Collected data:

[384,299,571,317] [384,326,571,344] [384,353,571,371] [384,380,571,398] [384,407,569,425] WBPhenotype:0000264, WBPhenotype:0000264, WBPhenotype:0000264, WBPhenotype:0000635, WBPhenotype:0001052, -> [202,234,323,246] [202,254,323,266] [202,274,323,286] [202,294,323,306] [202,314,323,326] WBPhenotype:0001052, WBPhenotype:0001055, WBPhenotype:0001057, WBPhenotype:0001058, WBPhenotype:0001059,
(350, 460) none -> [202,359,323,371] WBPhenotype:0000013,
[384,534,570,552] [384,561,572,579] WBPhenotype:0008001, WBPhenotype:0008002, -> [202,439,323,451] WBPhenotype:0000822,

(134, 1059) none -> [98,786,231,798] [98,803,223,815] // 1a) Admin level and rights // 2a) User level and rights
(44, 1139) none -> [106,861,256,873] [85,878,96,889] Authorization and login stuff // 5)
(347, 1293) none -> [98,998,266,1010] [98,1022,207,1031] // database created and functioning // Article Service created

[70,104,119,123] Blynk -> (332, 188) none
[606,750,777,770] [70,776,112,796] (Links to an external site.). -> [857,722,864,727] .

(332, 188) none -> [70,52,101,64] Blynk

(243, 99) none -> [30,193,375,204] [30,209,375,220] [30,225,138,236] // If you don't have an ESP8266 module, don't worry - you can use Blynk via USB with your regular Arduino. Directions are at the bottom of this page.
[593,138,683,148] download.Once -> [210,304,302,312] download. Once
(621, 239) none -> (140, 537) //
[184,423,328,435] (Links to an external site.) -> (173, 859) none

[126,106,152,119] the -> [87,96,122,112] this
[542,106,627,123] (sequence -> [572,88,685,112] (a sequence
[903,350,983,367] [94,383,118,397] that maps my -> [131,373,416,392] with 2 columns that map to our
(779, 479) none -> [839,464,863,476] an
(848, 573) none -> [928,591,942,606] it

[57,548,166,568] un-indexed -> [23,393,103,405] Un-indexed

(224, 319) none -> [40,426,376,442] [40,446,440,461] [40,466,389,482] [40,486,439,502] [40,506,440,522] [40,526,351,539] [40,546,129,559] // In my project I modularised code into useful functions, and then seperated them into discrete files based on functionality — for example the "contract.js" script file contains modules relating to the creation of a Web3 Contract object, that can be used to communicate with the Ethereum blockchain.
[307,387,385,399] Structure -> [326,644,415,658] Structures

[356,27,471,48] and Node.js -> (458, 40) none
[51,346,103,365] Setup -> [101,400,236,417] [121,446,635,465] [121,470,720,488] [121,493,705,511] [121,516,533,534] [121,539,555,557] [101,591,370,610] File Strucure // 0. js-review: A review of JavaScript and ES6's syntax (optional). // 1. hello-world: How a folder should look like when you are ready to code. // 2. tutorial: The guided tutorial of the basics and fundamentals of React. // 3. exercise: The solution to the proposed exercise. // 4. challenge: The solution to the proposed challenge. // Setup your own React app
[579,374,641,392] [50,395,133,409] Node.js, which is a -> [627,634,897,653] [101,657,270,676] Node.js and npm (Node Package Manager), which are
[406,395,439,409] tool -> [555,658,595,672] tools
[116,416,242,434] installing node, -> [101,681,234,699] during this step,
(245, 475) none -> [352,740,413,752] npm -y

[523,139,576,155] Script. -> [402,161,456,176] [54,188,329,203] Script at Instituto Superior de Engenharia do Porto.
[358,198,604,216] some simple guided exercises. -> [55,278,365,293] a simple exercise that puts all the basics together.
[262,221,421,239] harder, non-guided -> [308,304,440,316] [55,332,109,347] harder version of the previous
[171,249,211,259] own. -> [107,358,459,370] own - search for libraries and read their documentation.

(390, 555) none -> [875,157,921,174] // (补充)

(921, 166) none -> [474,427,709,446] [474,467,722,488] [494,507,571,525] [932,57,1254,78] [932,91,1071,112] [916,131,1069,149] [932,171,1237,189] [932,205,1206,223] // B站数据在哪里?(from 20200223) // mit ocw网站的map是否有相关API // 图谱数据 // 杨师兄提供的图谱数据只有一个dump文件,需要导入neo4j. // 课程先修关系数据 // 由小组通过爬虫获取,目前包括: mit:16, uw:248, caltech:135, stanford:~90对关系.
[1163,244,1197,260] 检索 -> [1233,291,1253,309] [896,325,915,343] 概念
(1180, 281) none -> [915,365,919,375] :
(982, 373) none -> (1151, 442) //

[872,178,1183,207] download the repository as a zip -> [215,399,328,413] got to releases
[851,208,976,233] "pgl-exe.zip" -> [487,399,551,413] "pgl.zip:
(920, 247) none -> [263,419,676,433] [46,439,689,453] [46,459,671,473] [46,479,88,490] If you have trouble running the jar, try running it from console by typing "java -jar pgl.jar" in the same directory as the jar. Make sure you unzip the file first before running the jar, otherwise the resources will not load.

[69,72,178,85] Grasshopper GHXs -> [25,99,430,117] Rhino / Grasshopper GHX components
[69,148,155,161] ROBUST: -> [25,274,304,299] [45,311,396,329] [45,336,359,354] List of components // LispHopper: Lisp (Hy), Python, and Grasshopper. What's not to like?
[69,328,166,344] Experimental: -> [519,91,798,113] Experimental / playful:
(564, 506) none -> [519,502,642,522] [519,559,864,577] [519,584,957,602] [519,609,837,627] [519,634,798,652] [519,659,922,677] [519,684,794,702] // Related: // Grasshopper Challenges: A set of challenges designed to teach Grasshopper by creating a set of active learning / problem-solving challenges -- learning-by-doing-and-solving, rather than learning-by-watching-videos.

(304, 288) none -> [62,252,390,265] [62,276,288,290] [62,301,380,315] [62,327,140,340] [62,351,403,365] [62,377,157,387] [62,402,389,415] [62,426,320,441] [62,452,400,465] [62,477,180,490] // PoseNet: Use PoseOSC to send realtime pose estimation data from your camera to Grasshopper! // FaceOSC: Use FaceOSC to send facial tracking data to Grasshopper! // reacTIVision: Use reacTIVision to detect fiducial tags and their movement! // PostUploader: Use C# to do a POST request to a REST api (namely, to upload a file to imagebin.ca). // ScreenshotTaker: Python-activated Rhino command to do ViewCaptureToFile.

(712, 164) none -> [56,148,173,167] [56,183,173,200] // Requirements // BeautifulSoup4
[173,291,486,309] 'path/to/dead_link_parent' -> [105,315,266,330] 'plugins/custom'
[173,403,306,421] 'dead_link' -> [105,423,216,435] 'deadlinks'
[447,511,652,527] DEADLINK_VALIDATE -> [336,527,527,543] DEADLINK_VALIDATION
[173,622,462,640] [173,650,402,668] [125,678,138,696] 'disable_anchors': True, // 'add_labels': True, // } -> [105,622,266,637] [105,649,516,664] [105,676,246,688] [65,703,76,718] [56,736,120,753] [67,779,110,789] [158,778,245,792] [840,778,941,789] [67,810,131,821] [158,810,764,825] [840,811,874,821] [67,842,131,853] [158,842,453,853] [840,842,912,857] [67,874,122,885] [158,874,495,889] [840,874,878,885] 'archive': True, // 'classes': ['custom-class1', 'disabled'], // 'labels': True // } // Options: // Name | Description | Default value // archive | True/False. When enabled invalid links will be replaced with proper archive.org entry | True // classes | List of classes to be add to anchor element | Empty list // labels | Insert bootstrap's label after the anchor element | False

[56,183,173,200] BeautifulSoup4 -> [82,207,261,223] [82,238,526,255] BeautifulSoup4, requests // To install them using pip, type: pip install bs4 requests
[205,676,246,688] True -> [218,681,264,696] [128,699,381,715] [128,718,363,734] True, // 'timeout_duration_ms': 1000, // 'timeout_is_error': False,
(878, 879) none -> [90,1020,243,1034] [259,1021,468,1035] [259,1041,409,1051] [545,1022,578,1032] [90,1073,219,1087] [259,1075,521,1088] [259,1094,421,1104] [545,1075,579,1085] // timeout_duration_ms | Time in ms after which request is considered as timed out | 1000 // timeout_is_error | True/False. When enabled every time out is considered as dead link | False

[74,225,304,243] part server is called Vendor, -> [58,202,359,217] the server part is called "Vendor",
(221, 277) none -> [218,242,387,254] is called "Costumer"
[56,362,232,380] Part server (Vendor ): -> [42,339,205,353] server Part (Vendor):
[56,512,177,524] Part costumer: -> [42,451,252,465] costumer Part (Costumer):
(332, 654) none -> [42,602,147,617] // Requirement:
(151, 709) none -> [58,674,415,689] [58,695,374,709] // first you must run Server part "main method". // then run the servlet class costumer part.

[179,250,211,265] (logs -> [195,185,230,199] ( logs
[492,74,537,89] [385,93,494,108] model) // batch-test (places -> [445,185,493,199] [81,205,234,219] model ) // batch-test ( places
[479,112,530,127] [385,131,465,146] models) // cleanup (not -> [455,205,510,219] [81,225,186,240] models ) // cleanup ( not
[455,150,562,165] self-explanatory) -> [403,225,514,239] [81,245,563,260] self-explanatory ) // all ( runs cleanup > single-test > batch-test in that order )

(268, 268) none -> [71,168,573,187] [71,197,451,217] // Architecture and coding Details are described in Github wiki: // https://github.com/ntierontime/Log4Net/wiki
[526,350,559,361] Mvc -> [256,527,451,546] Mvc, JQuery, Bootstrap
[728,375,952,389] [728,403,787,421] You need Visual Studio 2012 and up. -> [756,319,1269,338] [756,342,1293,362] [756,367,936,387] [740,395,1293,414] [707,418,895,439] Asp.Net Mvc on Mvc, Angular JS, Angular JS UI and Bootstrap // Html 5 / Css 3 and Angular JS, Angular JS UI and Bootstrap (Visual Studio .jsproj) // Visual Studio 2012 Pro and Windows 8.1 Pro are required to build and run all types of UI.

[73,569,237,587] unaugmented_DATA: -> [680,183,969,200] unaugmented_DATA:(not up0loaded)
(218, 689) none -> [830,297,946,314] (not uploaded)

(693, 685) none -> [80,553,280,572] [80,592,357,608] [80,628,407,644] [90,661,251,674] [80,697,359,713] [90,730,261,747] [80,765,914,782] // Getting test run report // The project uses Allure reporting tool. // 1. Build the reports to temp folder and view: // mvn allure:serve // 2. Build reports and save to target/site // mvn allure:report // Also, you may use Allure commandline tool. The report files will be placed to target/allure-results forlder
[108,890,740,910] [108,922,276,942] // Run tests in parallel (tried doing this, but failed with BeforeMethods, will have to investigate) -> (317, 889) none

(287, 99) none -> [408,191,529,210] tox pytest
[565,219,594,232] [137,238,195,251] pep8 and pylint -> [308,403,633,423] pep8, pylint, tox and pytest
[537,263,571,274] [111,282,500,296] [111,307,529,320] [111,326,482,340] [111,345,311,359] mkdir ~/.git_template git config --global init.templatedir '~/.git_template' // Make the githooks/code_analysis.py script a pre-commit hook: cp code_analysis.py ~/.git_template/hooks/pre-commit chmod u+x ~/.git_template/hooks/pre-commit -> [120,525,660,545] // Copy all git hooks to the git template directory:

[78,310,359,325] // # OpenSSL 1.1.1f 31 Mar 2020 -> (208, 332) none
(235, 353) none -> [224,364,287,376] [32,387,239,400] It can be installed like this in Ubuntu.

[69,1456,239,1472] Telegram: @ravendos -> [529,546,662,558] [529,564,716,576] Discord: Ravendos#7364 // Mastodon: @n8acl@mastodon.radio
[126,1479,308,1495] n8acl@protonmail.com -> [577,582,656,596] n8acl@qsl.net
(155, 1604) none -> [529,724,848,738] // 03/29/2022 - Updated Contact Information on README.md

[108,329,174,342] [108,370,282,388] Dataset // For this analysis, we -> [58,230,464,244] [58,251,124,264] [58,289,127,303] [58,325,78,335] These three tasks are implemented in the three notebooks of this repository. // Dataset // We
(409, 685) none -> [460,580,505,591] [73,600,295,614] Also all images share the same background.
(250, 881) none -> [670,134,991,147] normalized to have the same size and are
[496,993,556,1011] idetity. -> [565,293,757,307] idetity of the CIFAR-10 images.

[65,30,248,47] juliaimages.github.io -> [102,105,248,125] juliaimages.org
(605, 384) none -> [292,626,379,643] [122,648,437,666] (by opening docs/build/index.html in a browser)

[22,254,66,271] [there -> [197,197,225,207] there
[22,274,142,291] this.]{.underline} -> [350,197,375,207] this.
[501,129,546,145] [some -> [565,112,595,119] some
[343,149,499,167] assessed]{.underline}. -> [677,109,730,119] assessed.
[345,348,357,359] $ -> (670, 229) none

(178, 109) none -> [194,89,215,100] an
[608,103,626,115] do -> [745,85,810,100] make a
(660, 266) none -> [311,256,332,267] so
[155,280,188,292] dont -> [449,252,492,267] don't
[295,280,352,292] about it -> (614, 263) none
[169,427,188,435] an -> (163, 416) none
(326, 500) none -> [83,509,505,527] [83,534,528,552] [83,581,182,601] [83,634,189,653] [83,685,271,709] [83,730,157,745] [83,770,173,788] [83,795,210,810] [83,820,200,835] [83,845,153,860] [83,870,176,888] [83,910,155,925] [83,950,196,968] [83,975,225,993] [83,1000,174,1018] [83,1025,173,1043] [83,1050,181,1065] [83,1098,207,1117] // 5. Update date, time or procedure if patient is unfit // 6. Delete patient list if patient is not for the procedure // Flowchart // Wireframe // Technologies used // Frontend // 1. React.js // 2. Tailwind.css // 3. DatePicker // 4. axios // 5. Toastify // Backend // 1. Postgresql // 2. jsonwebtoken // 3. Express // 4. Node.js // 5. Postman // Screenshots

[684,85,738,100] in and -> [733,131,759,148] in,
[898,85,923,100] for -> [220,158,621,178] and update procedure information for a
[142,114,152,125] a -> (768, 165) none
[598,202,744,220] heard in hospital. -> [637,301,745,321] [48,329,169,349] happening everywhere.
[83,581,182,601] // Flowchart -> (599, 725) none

_Your assignment_: From the records above, retype only the lines starting at the line that contains "[69,72,178,85] Grasshopper GHXs" and ending at the line that contains "[447,511,652,527] DEADLINK_VALIDATE ->", both included.

_Written reply_:
[69,72,178,85] Grasshopper GHXs -> [25,99,430,117] Rhino / Grasshopper GHX components
[69,148,155,161] ROBUST: -> [25,274,304,299] [45,311,396,329] [45,336,359,354] List of components // LispHopper: Lisp (Hy), Python, and Grasshopper. What's not to like?
[69,328,166,344] Experimental: -> [519,91,798,113] Experimental / playful:
(564, 506) none -> [519,502,642,522] [519,559,864,577] [519,584,957,602] [519,609,837,627] [519,634,798,652] [519,659,922,677] [519,684,794,702] // Related: // Grasshopper Challenges: A set of challenges designed to teach Grasshopper by creating a set of active learning / problem-solving challenges -- learning-by-doing-and-solving, rather than learning-by-watching-videos.

(304, 288) none -> [62,252,390,265] [62,276,288,290] [62,301,380,315] [62,327,140,340] [62,351,403,365] [62,377,157,387] [62,402,389,415] [62,426,320,441] [62,452,400,465] [62,477,180,490] // PoseNet: Use PoseOSC to send realtime pose estimation data from your camera to Grasshopper! // FaceOSC: Use FaceOSC to send facial tracking data to Grasshopper! // reacTIVision: Use reacTIVision to detect fiducial tags and their movement! // PostUploader: Use C# to do a POST request to a REST api (namely, to upload a file to imagebin.ca). // ScreenshotTaker: Python-activated Rhino command to do ViewCaptureToFile.

(712, 164) none -> [56,148,173,167] [56,183,173,200] // Requirements // BeautifulSoup4
[173,291,486,309] 'path/to/dead_link_parent' -> [105,315,266,330] 'plugins/custom'
[173,403,306,421] 'dead_link' -> [105,423,216,435] 'deadlinks'
[447,511,652,527] DEADLINK_VALIDATE -> [336,527,527,543] DEADLINK_VALIDATION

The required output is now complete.